Я с трудом соскребла себя с пола и заставила пройти на кухню, где в вазе лежали зелёные яблоки. Я мужественно вгрызлась в одно из них на манер зайца, передними зубами, и тут же с несказанным облегчением ощутила горьким языком кисловатый яблочный сок. На барной стойке лежал телефон, и я принялась судорожно искать описание первых признаков беременности. Пальцы тряслись, путая буквы, и если бы не всплывшие в поисковой строке подсказки, мне никогда бы было не набрать эту эшафотную фразу. С прочтением каждой новой подсвеченной выдержки, экран всё больше мутнел от навернувшихся слёз. До сегодняшнего утра я не знала, когда происходит овуляция, бывает ли та поздней и как «резинки» дают осечку. С просторов всемирной сети на меня поднимался цунами безысходности, под напором которого я выронила телефон и привалилась к стойке, почувствовав, как у меня вновь зарябило в глазах. За что это мне, за что?!

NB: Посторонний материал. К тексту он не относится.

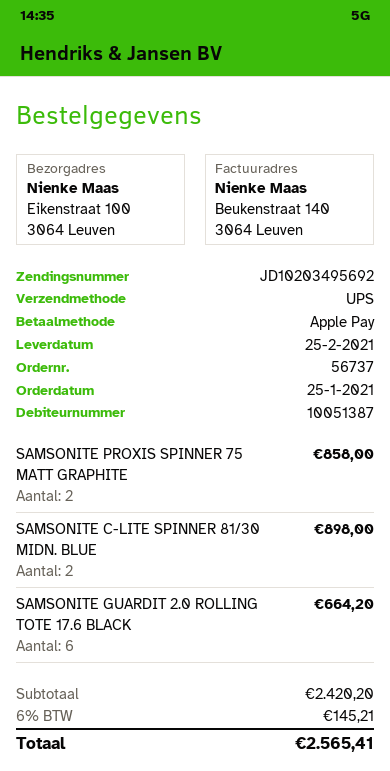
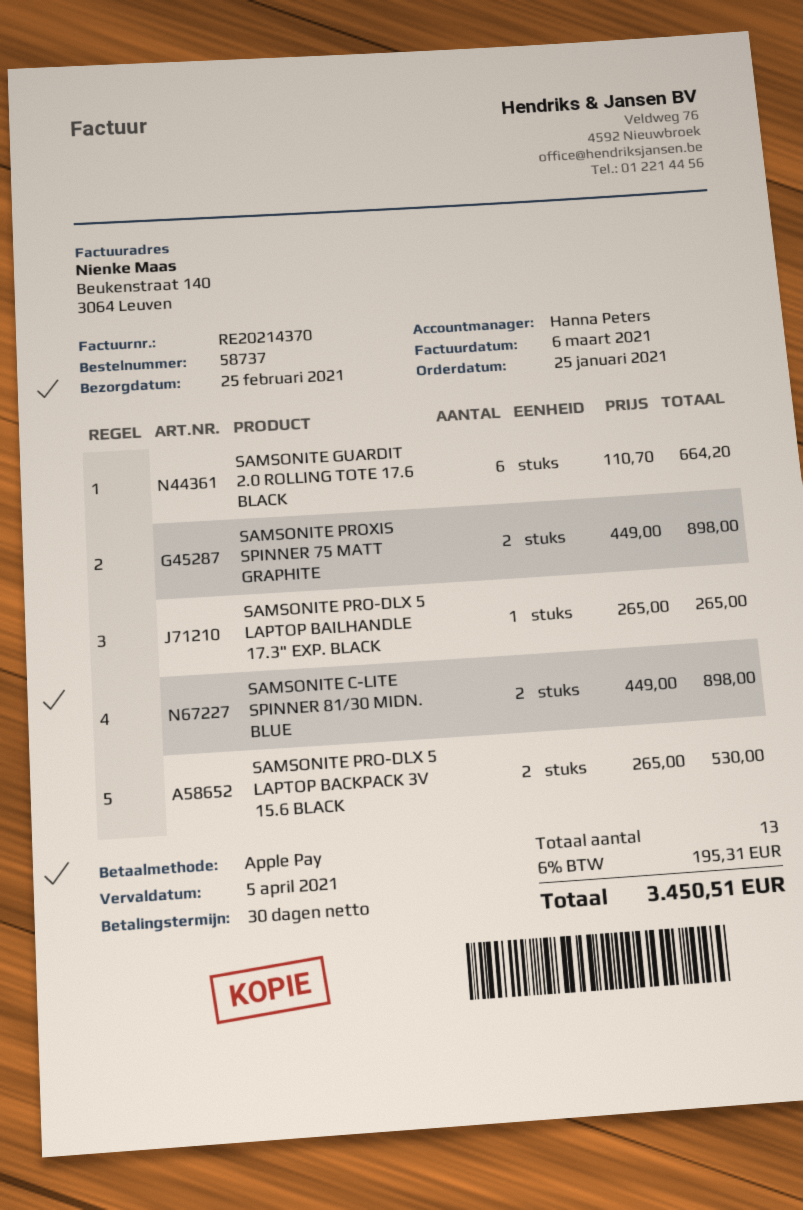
order number: 56737 -> 58737
SAMSONITE PROXIS SPINNER 75 MATT GRAPHITE: 2 for 858.00 -> 2 for 898.00
SAMSONITE PRO-DLX 5 LAPTOP BAILHANDLE 17.3" EXP. BLACK: none -> 1 for 265.00
SAMSONITE PRO-DLX 5 LAPTOP BACKPACK 3V 15.6 BLACK: none -> 2 for 530.00
tax: 6% = 145.21 -> 6% = 195.31
total: 2565.41 -> 3450.51

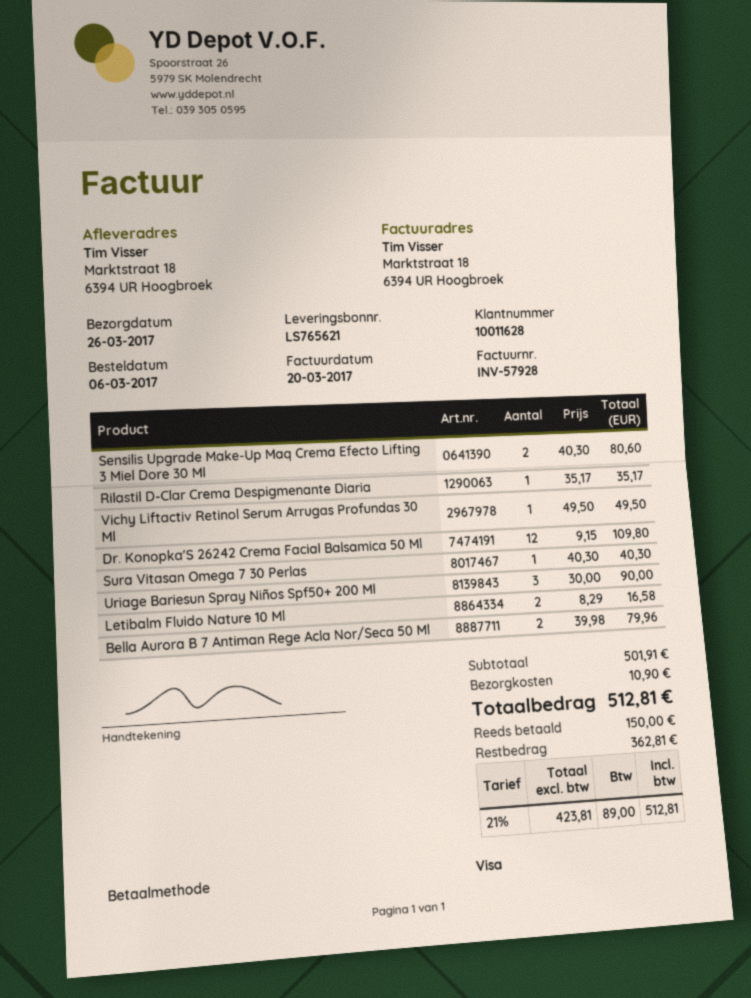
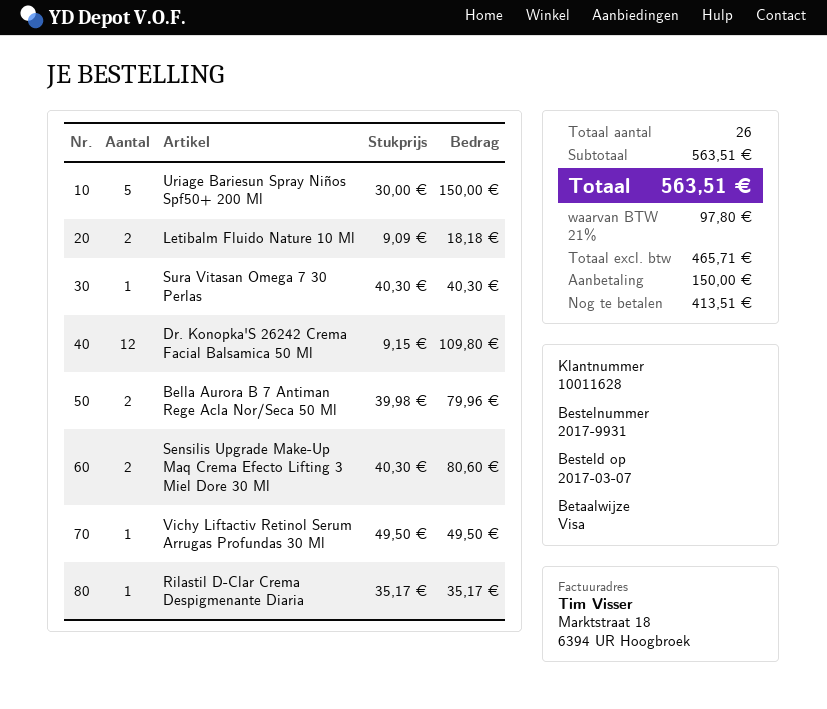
order date: 2017-03-06 -> 2017-03-07
Uriage Bariesun Spray Niños Spf50+ 200 Ml: 3 x 30.00 = 90.00 -> 5 x 30.00 = 150.00
Letibalm Fluido Nature 10 Ml: 2 x 8.29 = 16.58 -> 2 x 9.09 = 18.18
subtotal: 501.91 -> 563.51
shipping: 10.90 -> none
net: 423.81 -> 465.71
tax: 21% = 89.00 -> 21% = 97.80
total: 512.81 -> 563.51
balance: 362.81 -> 413.51

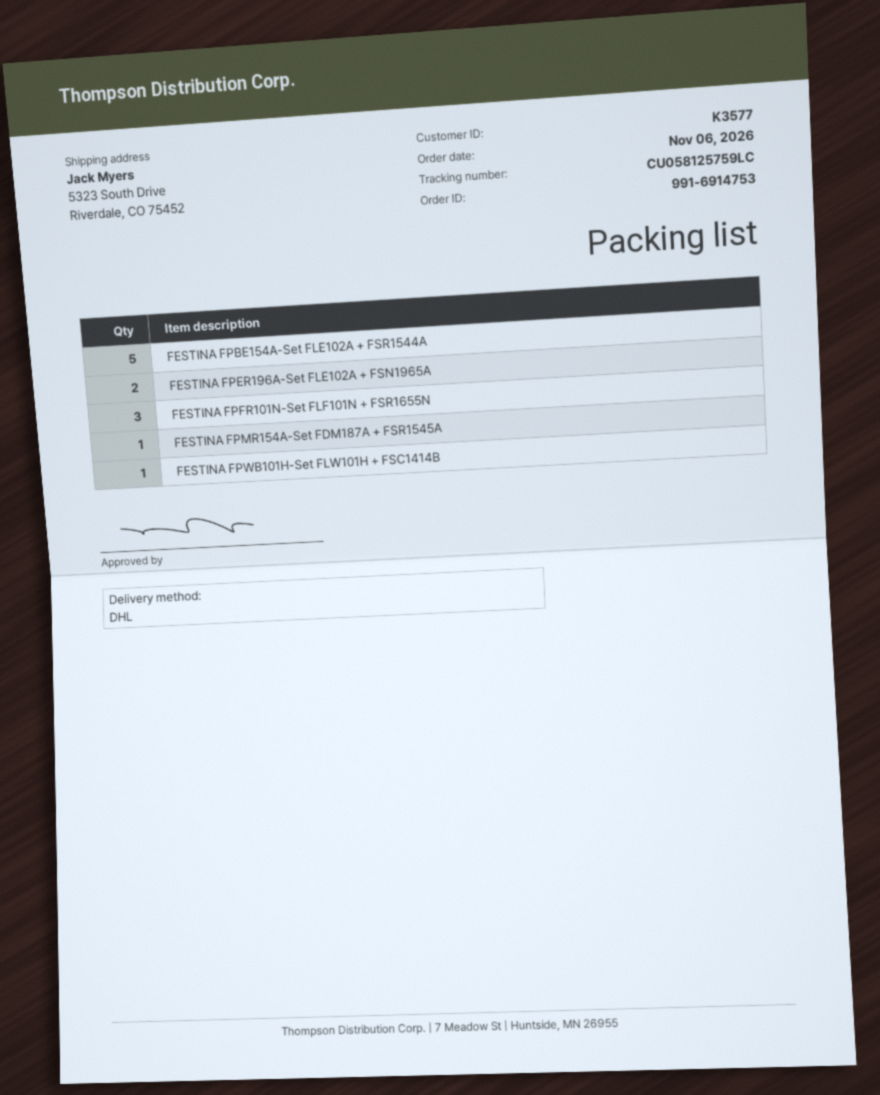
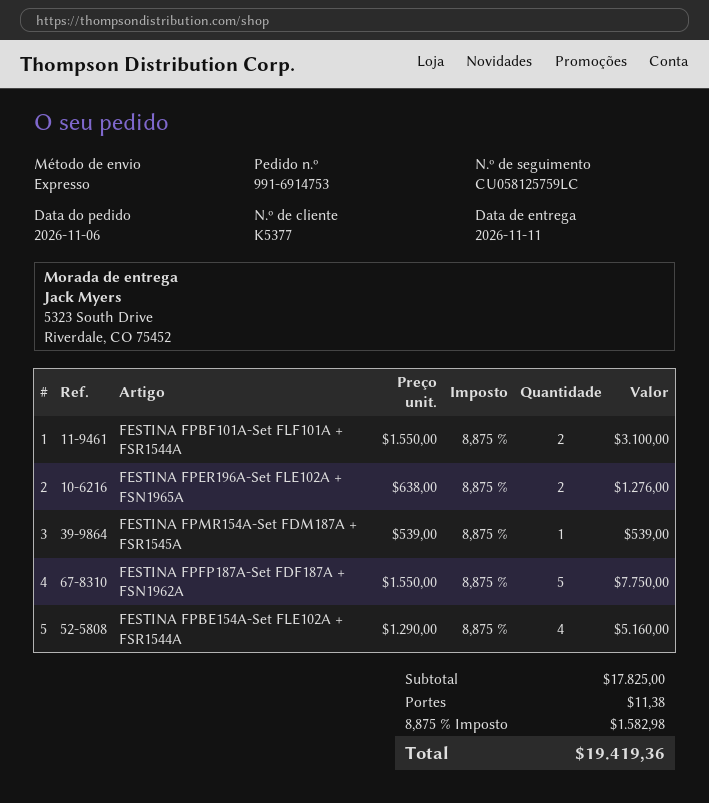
customer number: K3577 -> K5377
shipping method: DHL -> express
FESTINA FPBE154A-Set FLE102A + FSR1544A: 5 -> 4
FESTINA FPFR101N-Set FLF101N + FSR1655N: 3 -> none
FESTINA FPWB101H-Set FLW101H + FSC1414B: 1 -> none
FESTINA FPBF101A-Set FLF101A + FSR1544A: none -> 2
FESTINA FPFP187A-Set FDF187A + FSN1962A: none -> 5

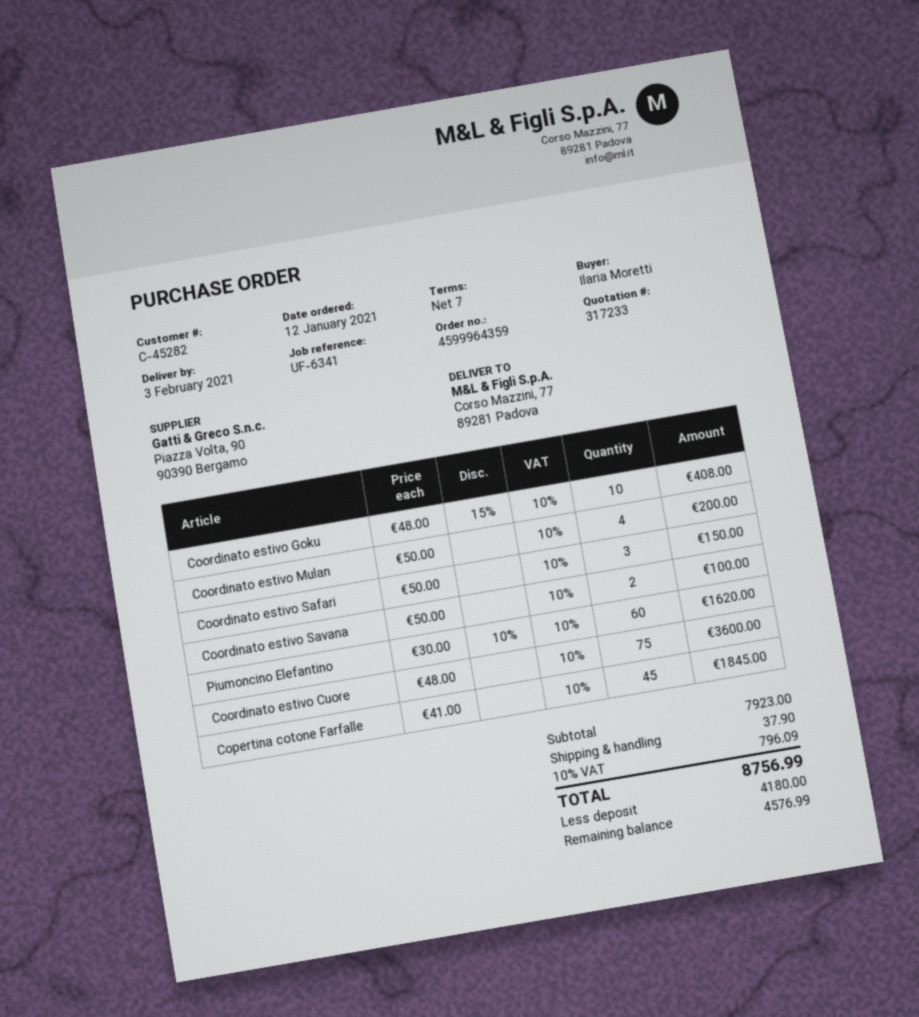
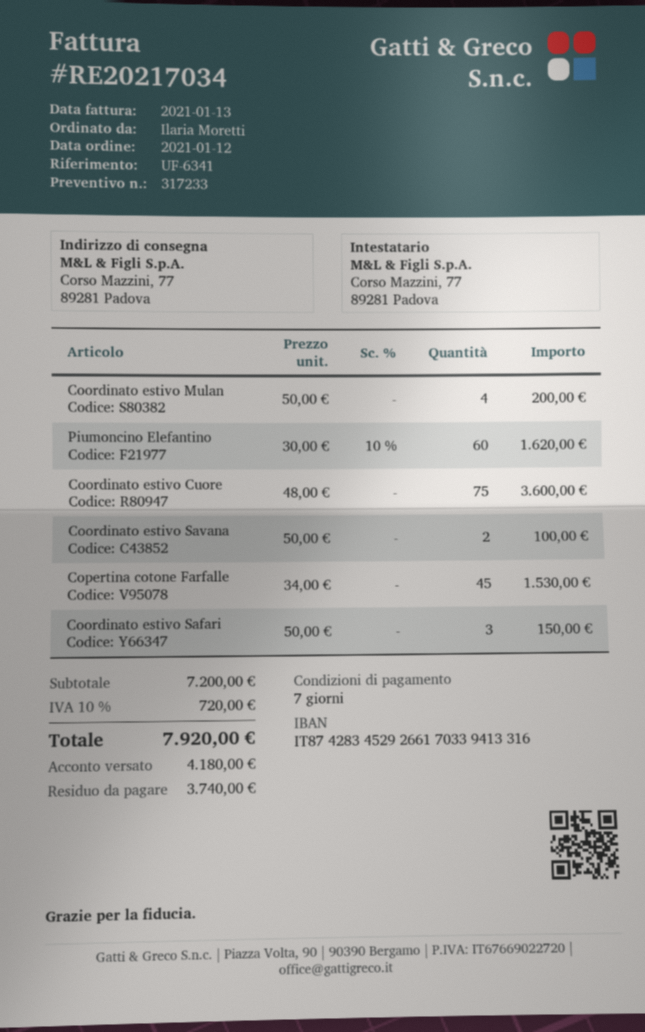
Coordinato estivo Goku: 10 x 48.00 - 15% = 408.00 -> none
Copertina cotone Farfalle: 45 x 41.00 = 1845.00 -> 45 x 34.00 = 1530.00
subtotal: 7923.00 -> 7200.00
shipping: 37.90 -> none
tax: 10% = 796.09 -> 10% = 720.00
total: 8756.99 -> 7920.00
balance: 4576.99 -> 3740.00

Я старалась не заплакать, я просто не могла позволить себе слёз перед Амандой. Она ни в коем случае не должна догадаться о моём положении и о том, какое решение я приняла. Я сделаю это молча, и никто и никогда не узнает про аборт, кроме, конечно, отца, который увидит счёт от врача, но я уверена, что он точно поймёт и поддержит меня. В горле стоял ком то ли желчи, то ли слёз, то ли ужаса от сознания того, какой несправедливо жестокой я была по отношению к Аманде полгода назад. Как, как я могла сейчас позвонить Стиву и сообщить о ребёнке, когда даже в страшном сне не могла представить его в своей жизни! Только я… Я не могла представить и ребёнка… Аманда как раз послезавтра идёт на осмотр, и я пойду с ней, чтобы всё обсудить с врачом. И это закончится, закончится совсем скоро, а сейчас надо попытаться взять себя в руки, чтобы Аманда не догадалась… Уж она и минуты не станет мешкать, чтобы позвонить своему дружку…
Я принялась медленно двигаться вдоль барной стойки, чувствуя неимоверную тяжесть в ногах.
— Кейти, тебе плохо?
Я замерла, как вкопанная, и обернулась к дивану. Аманда сидела на нем, выгнувшись назад, чтобы растянуть затёкшую спину.
— У меня просто начались месячные, всё пройдёт, — солгала я, не задумавшись и на секунду, и продолжила двигаться в ванную комнату, где тут же вынула из шкафчика коробочку с тампонами и, вернувшись в комнату, демонстративно сунула её в рюкзак, почувствовав, что сердце забилось почти в самом горле, а глаза защипало от подступивших слёз.